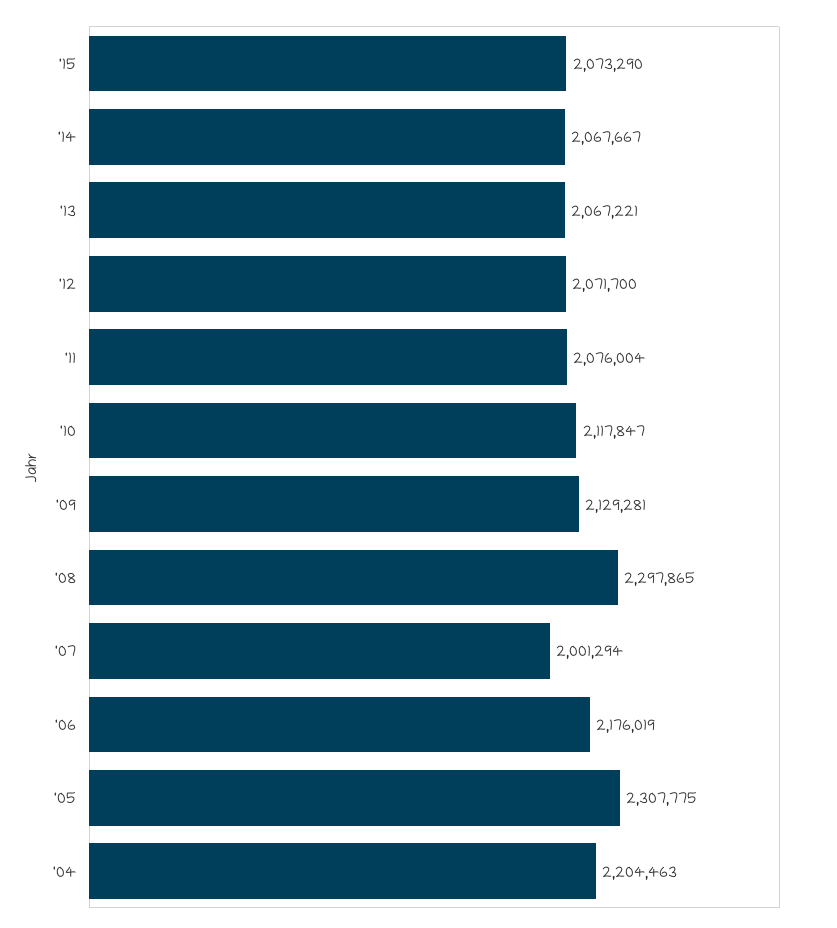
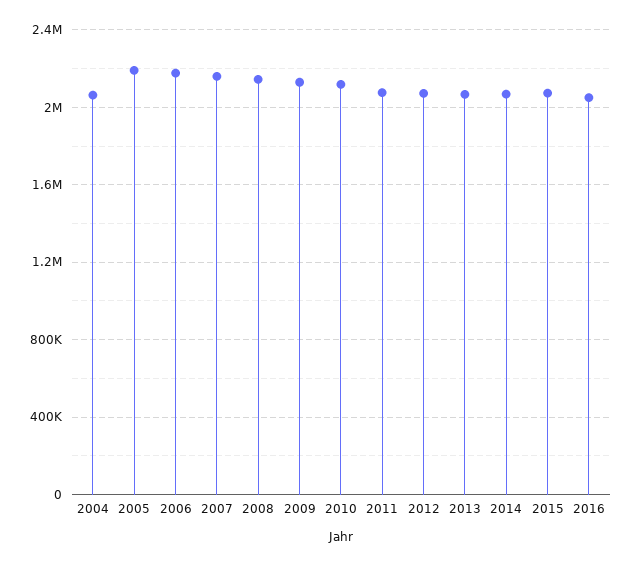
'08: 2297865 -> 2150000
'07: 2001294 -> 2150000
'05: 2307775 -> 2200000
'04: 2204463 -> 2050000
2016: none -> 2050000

○ ○ ○

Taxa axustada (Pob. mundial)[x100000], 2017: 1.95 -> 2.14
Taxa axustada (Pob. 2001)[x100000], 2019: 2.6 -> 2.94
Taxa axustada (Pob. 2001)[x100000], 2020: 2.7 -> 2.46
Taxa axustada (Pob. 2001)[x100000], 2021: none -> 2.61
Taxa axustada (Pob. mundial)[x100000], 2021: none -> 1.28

○ ○ ○

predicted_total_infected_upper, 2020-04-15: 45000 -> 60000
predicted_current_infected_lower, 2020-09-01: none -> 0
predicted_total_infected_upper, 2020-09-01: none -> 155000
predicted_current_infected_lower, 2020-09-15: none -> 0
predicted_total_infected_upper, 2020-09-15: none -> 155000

○ ○ ○

What you should do ->
Select every line of the records holding the string "mundial".

Answer to this exercise ->
Taxa axustada (Pob. mundial)[x100000], 2017: 1.95 -> 2.14
Taxa axustada (Pob. mundial)[x100000], 2021: none -> 1.28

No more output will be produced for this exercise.